**Exercise description**: Print the data exactly as written, but leave out each picture.

Screenshot and code edit data:
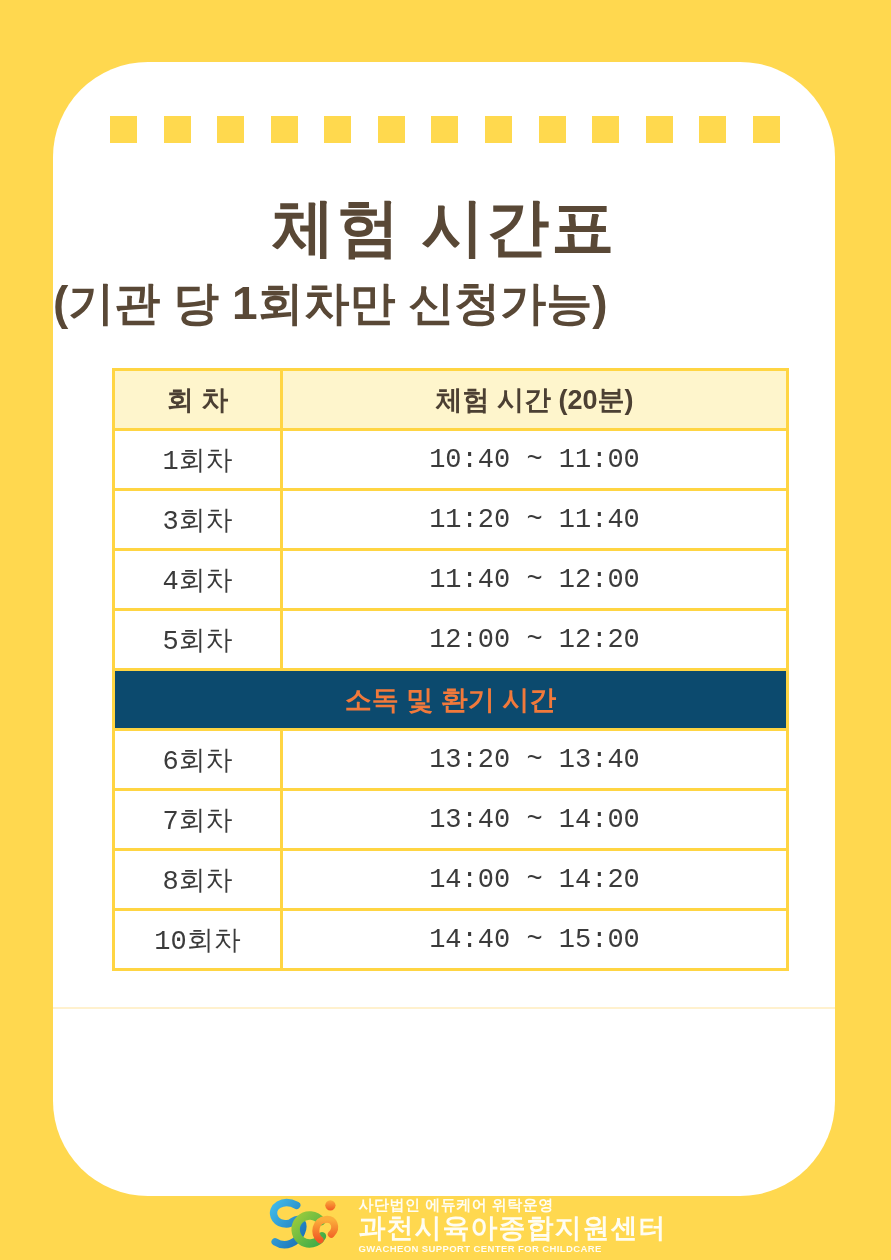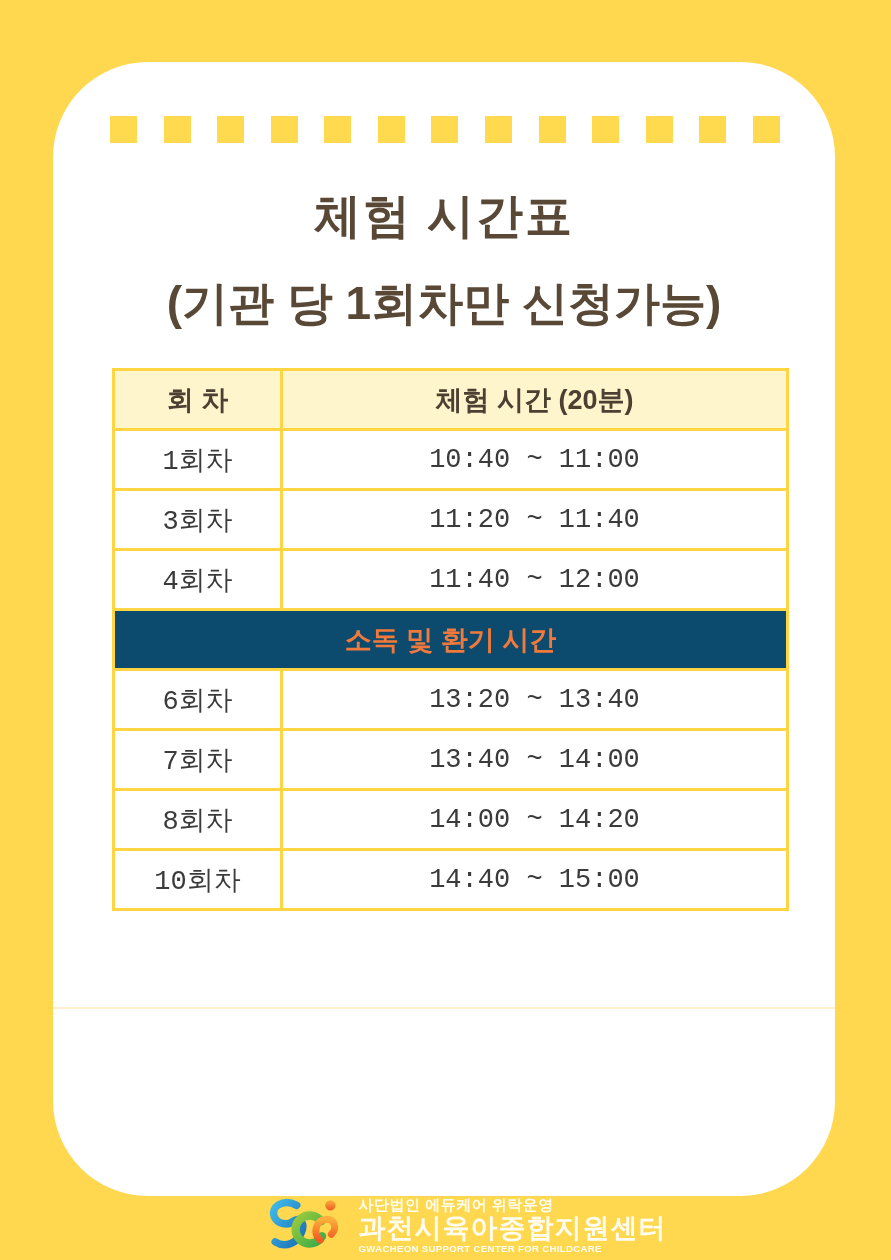--- a/index.html
+++ b/index.html
@@ -37,31 +37,31 @@
   }
   .square{
     width:27px;height:27px;
     background:#FFD94E;
   }
   .title{
     position:absolute;
     left:53px;top:185px;
     width:782px;
     text-align:center;
-    font-size:47px;
+    font-size:63px;
     font-weight:800;
     letter-spacing:2px;
     color:#594836;
     z-index:2;
   }
   .subtitle{
     position:absolute;
     left:53px;top:273px;
     width:782px;
-    text-align:center;
+    text-align:left;
     font-size:46px;
     font-weight:800;
     color:#594836;
     z-index:2;
   }
   table.schedule{
     position:absolute;
     left:112px;top:368px;
     width:674px;
     border-collapse:collapse;
@@ -173,20 +173,24 @@
         <td>1회차</td>
         <td>10:40 ~ 11:00</td>
       </tr>
       <tr class="data-row">
         <td>3회차</td>
         <td>11:20 ~ 11:40</td>
       </tr>
       <tr class="data-row">
         <td>4회차</td>
         <td>11:40 ~ 12:00</td>
+      </tr>
+      <tr class="data-row">
+        <td>5회차</td>
+        <td>12:00 ~ 12:20</td>
       </tr>
       <tr class="break-row">
         <td colspan="2">소독 및 환기 시간</td>
       </tr>
       <tr class="data-row">
         <td>6회차</td>
         <td>13:20 ~ 13:40</td>
       </tr>
       <tr class="data-row">
         <td>7회차</td>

**Response to the task**:
--- a/index.html
+++ b/index.html
@@ -37,31 +37,31 @@
   }
   .square{
     width:27px;height:27px;
     background:#FFD94E;
   }
   .title{
     position:absolute;
     left:53px;top:185px;
     width:782px;
     text-align:center;
-    font-size:47px;
+    font-size:63px;
     font-weight:800;
     letter-spacing:2px;
     color:#594836;
     z-index:2;
   }
   .subtitle{
     position:absolute;
     left:53px;top:273px;
     width:782px;
-    text-align:center;
+    text-align:left;
     font-size:46px;
     font-weight:800;
     color:#594836;
     z-index:2;
   }
   table.schedule{
     position:absolute;
     left:112px;top:368px;
     width:674px;
     border-collapse:collapse;
@@ -173,20 +173,24 @@
         <td>1회차</td>
         <td>10:40 ~ 11:00</td>
       </tr>
       <tr class="data-row">
         <td>3회차</td>
         <td>11:20 ~ 11:40</td>
       </tr>
       <tr class="data-row">
         <td>4회차</td>
         <td>11:40 ~ 12:00</td>
+      </tr>
+      <tr class="data-row">
+        <td>5회차</td>
+        <td>12:00 ~ 12:20</td>
       </tr>
       <tr class="break-row">
         <td colspan="2">소독 및 환기 시간</td>
       </tr>
       <tr class="data-row">
         <td>6회차</td>
         <td>13:20 ~ 13:40</td>
       </tr>
       <tr class="data-row">
         <td>7회차</td>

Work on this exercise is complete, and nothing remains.